Background: The low density lipoprotein (LDL) receptor is a cell-surface protein that regulates plasma cholesterol by specific uptake of LDL particles from the plasma. Familial hypercholesterolemia (FH) is autosomal dominant hypercholesterolemias that predispose to premature coronary artery diseases. Familial hypercholesterolemia is caused by sequence variations in LDL receptor gene.
Aim & Objective: The molecular analysis of low density lipoprotein for diagnosis of familial hypercholesterolemia (FH), an autosomal dominant disease caused by a multitude of LDL receptor (LDLR) gene mutations and confirmation of these mutations by DNA sequencing.
Methods: Polymerase chain reaction (PCR) amplification of type specific primers allowed the rapid detection of point mutations in exon 3, 4, 9, and 14 of the low density lipoprotein receptor gene in hypercholesterolemia patients.

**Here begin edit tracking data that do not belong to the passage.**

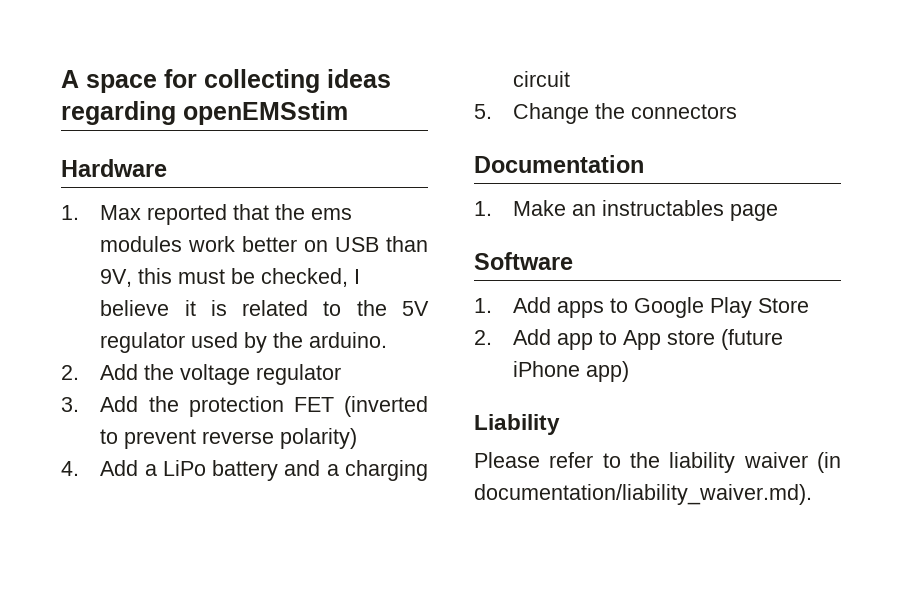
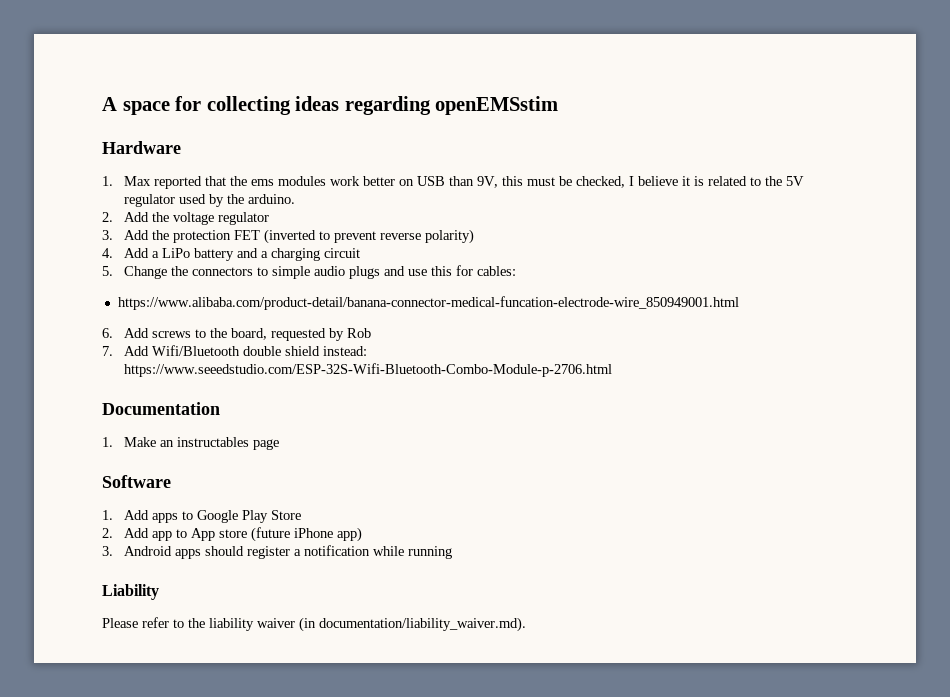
(738, 111) none -> [257,265,517,279] [117,296,739,310] [102,328,372,341] [102,345,368,356] [124,363,613,377] to simple audio plugs and use this for cables: // https://www.alibaba.com/product-detail/banana-connector-medical-funcation-electrode-wire_850949001.html // 6. Add screws to the board, requested by Rob // 7. Add Wifi/Bluetooth double shield instead: https://www.seeedstudio.com/ESP-32S-Wifi-Bluetooth-Combo-Module-p-2706.html
(630, 371) none -> [102,545,453,559] // 3. Android apps should register a notification while running

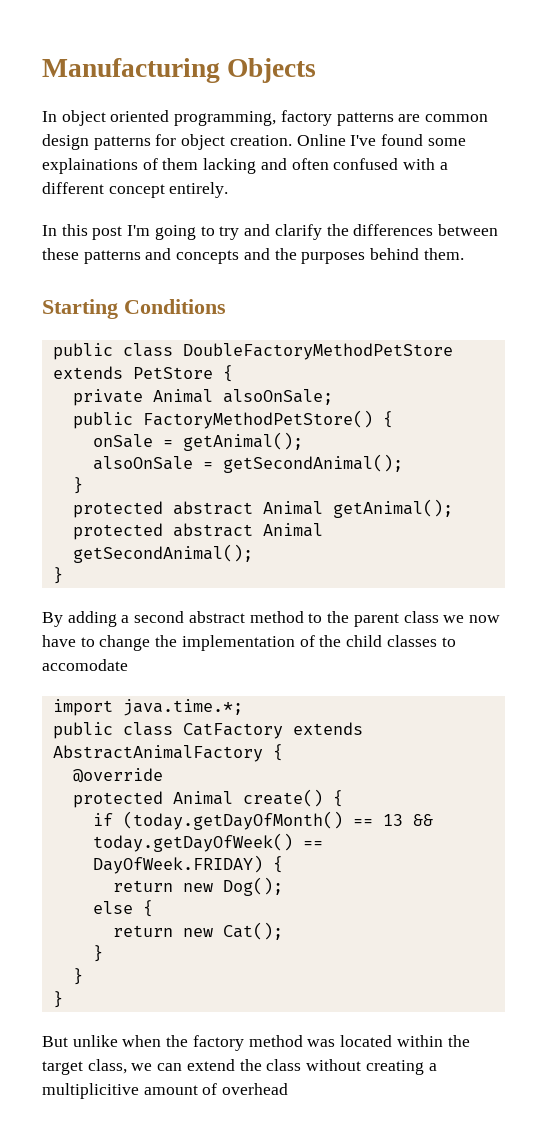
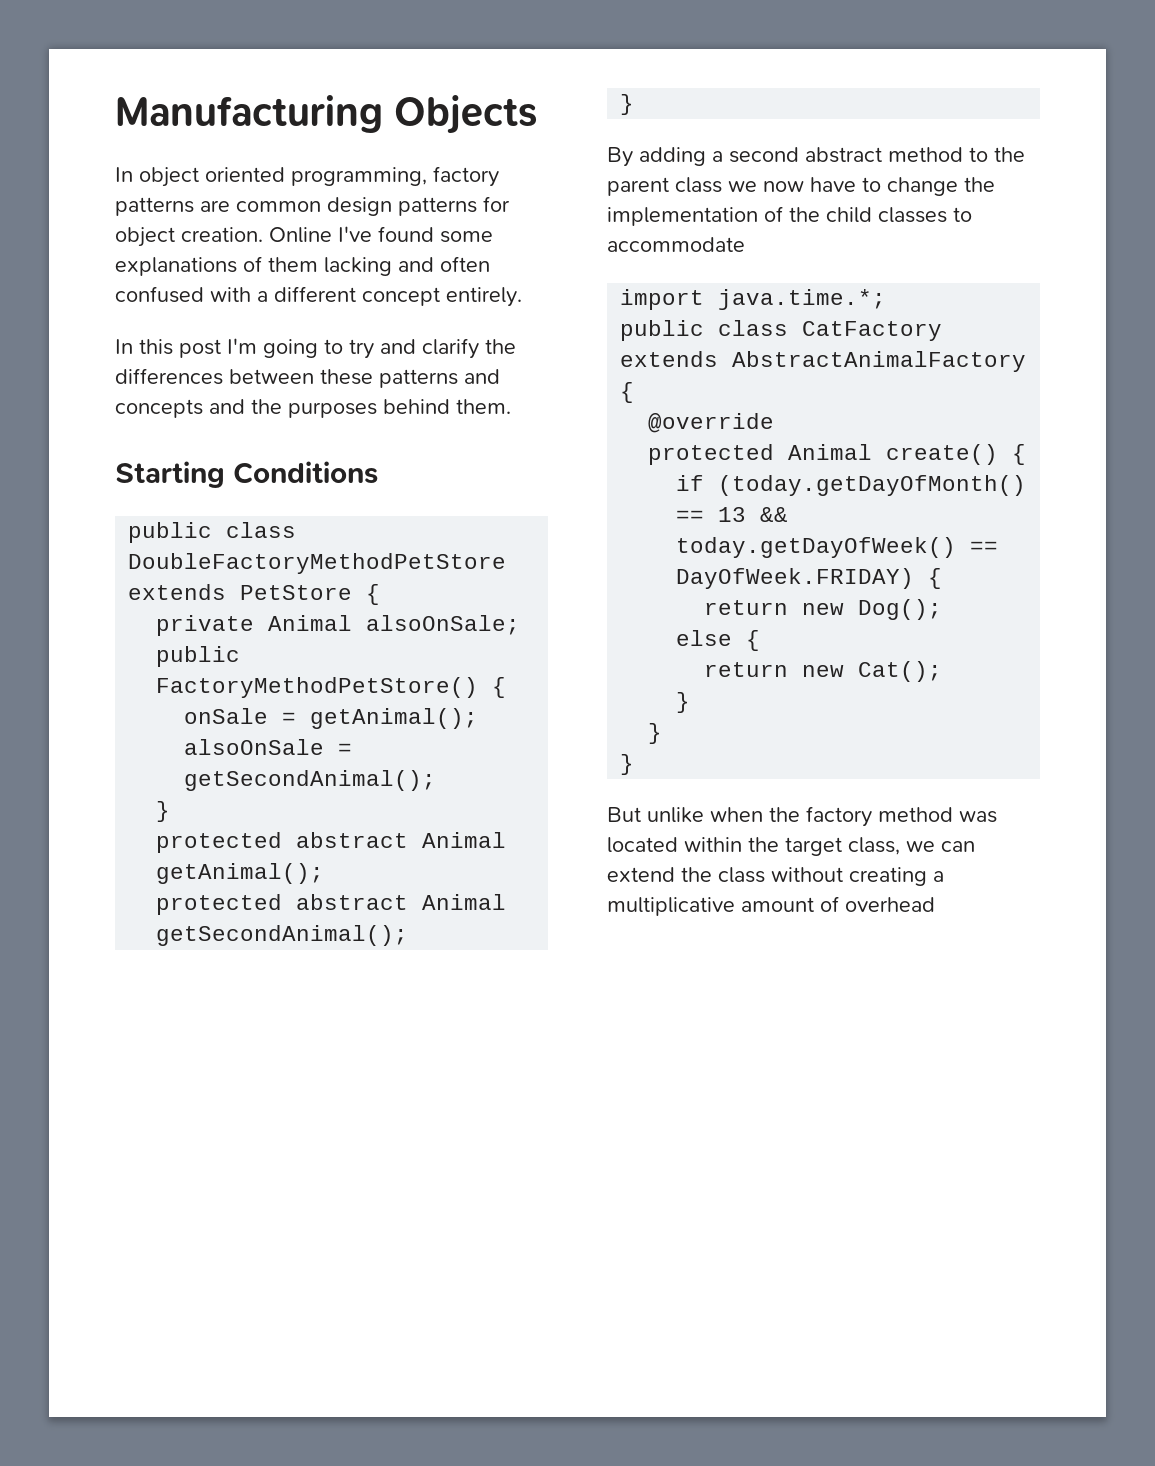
[42,158,138,174] explainations -> [115,257,237,276] explanations
[42,659,128,671] accomodate -> [607,237,745,252] accommodate
[42,1083,139,1099] multiplicitive -> [607,897,735,916] multiplicative

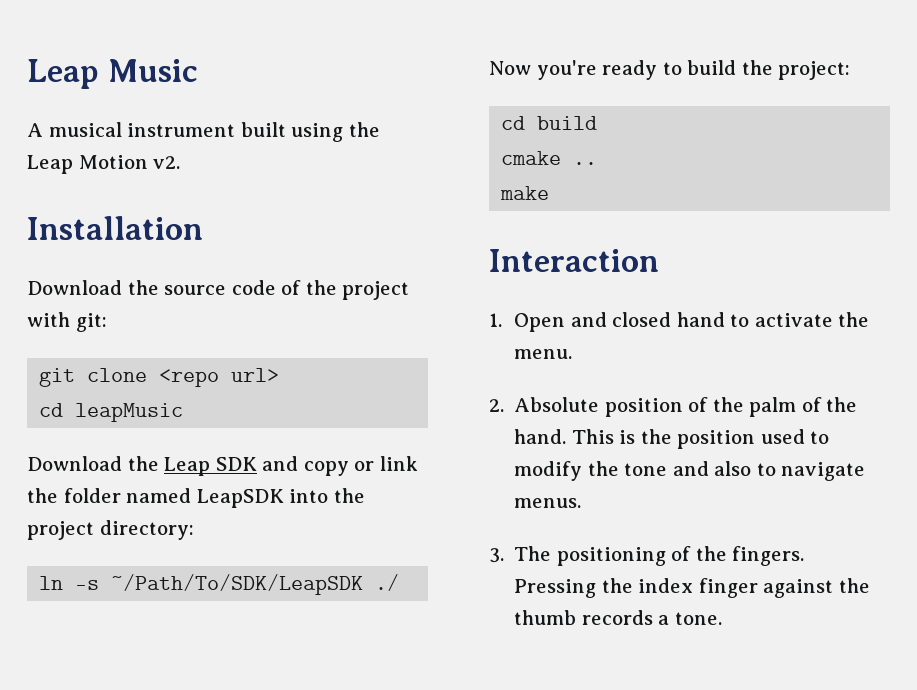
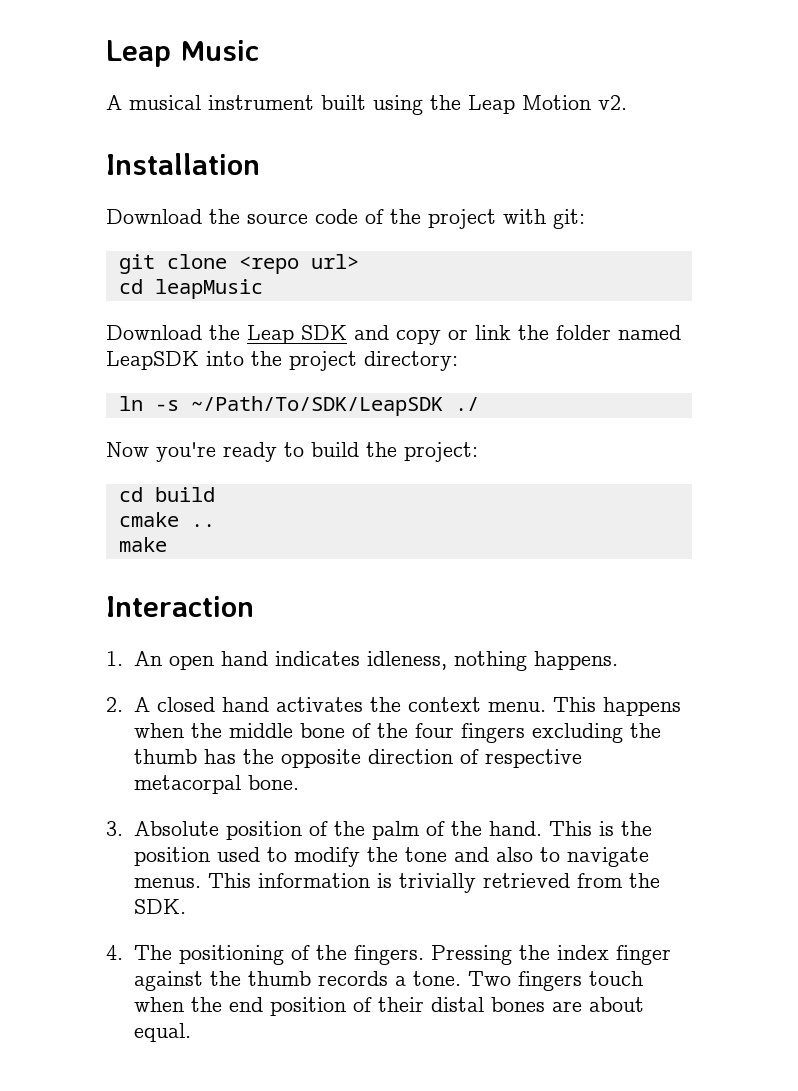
[514,312,870,332] [514,349,573,359] [489,399,504,412] Open and closed hand to activate the menu. // 2. -> [133,651,618,671] [106,697,681,716] [133,723,661,743] [133,749,582,768] [133,775,299,794] [106,821,123,836] An open hand indicates idleness, nothing happens. // 2. A closed hand activates the context menu. This happens when the middle bone of the four fingers excluding the thumb has the opposite direction of respective metacorpal bone. // 3.
[489,548,504,563] // 3. -> [207,873,660,893] [133,899,186,914] [106,945,123,960] This information is trivially retrieved from the SDK. // 4.
(722, 618) none -> [467,971,643,991] [133,997,644,1016] [133,1023,191,1042] Two fingers touch when the end position of their distal bones are about equal.

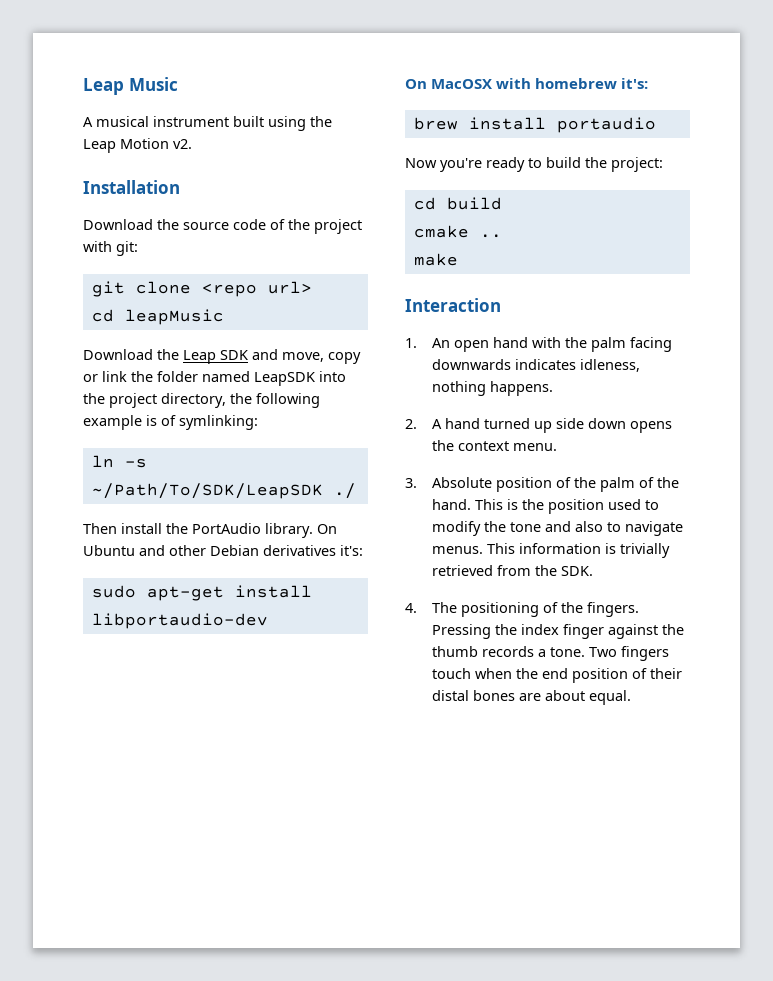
(389, 332) none -> [282,352,324,362] move,
[364,351,458,371] [118,396,479,416] directory: // ln -s ~/Path/To/SDK/LeapSDK ./ -> [161,393,320,408] [83,415,258,430] [91,455,147,468] [91,483,356,499] [83,523,337,538] [83,545,363,556] [91,585,312,601] [91,613,268,629] [405,78,649,89] [413,117,656,133] directory, the following example is of symlinking: // ln -s ~/Path/To/SDK/LeapSDK ./ // Then install the PortAudio library. On Ubuntu and other Debian derivatives it's: // sudo apt-get install libportaudio-dev // On MacOSX with homebrew it's: // brew install portaudio
(268, 658) none -> [532,337,673,352] [432,359,512,370] with the palm facing downwards
[156,697,681,716] [133,723,661,743] [133,749,582,768] [133,775,299,794] closed hand activates the context menu. This happens when the middle bone of the four fingers excluding the thumb has the opposite direction of respective metacorpal bone. -> [445,418,673,433] [432,440,558,451] hand turned up side down opens the context menu.

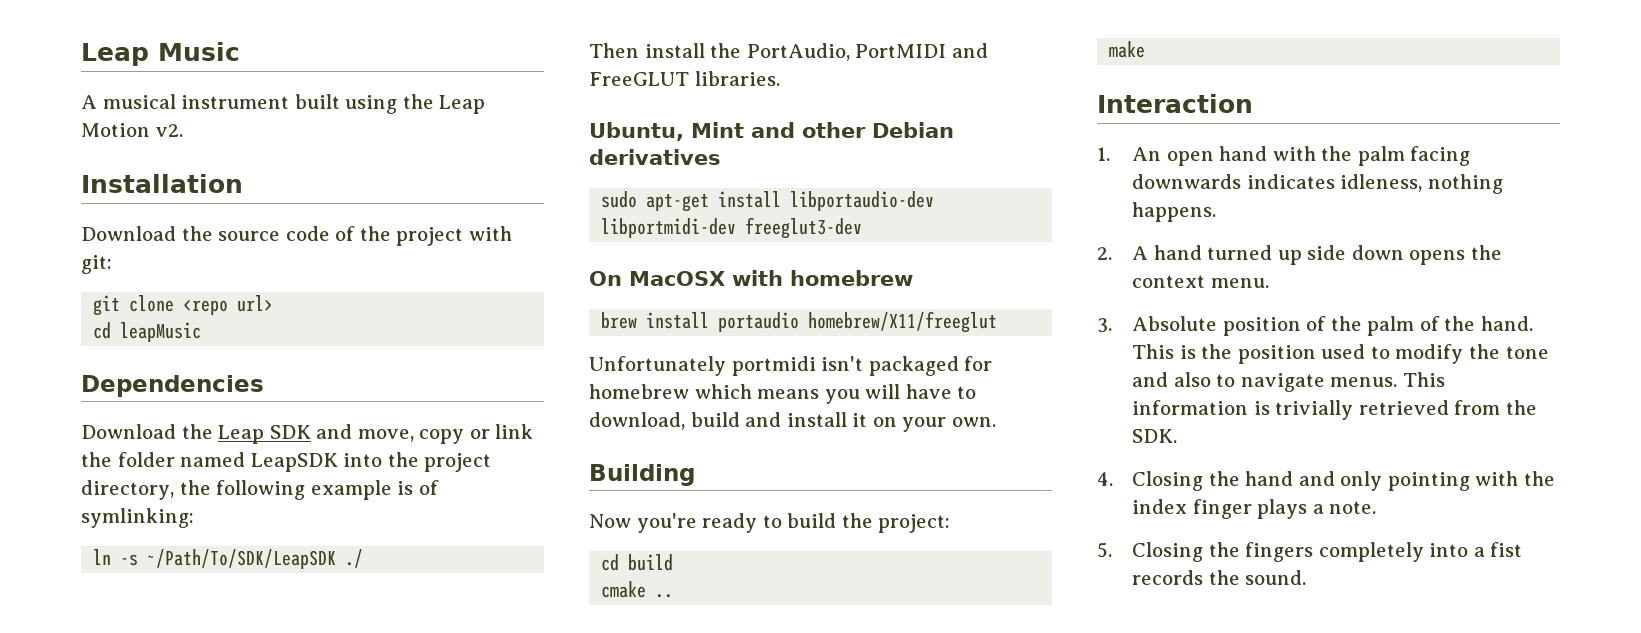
(224, 317) none -> [81,375,264,397] // Dependencies
[192,523,337,538] [83,545,135,556] PortAudio library. On Ubuntu -> [746,43,988,61] [589,71,780,86] [589,122,744,141] PortAudio, PortMIDI and FreeGLUT libraries. // Ubuntu, Mint
[340,545,363,556] it's: -> (721, 157) none
(268, 621) none -> [601,217,863,239] libportmidi-dev freeglut3-dev
[621,78,649,89] it's: -> (913, 278) none
(656, 125) none -> [808,311,998,333] [589,356,993,376] [589,384,977,404] [589,412,996,432] [589,464,695,486] homebrew/X11/freeglut // Unfortunately portmidi isn't packaged for homebrew which means you will have to download, build and install it on your own. // Building
[432,602,640,617] [432,624,685,639] [432,646,670,661] [432,668,683,683] [432,690,632,705] The positioning of the fingers. Pressing the index finger against the thumb records a tone. Two fingers touch when the end position of their distal bones are about equal. -> [1132,471,1555,491] [1132,499,1377,519] [1097,542,1523,562] [1132,570,1307,585] Closing the hand and only pointing with the index finger plays a note. // 5. Closing the fingers completely into a fist records the sound.

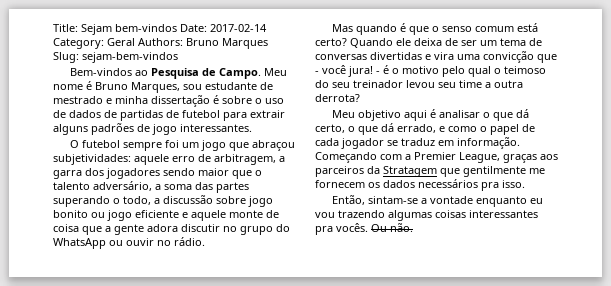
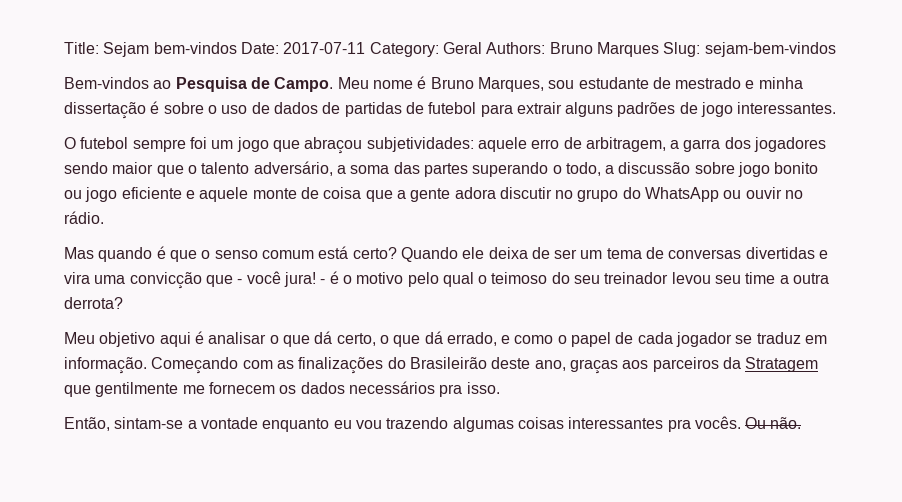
[210,24,267,32] 2017-02-14 -> [283,42,366,54] 2017-07-11
[405,152,500,163] a Premier League, -> [276,357,566,374] as finalizações do Brasileirão deste ano,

In our study we screened 120 patients with hypercholesterolemia by lipid profiles after twelve hours fasting and with family history of premature coronary heart diseases.
Results: Genomic DNA was extracted from blood samples of an apparently healthy control group and hypercholesterolemia patients with LDL > 160mg/dL and clinical features of FH to detect mutations in exons 3, 4, 9, and 14 of the LDLR gene, with modification in the technique by using type-specific primers.
Discussion/ Conclusions: The frequency of heterozygous FH was noted that 35% were classical and 65% probable cases were observed with mutation at exon 3 and 4. The mutations reported were further confirmed by DNA sequencing.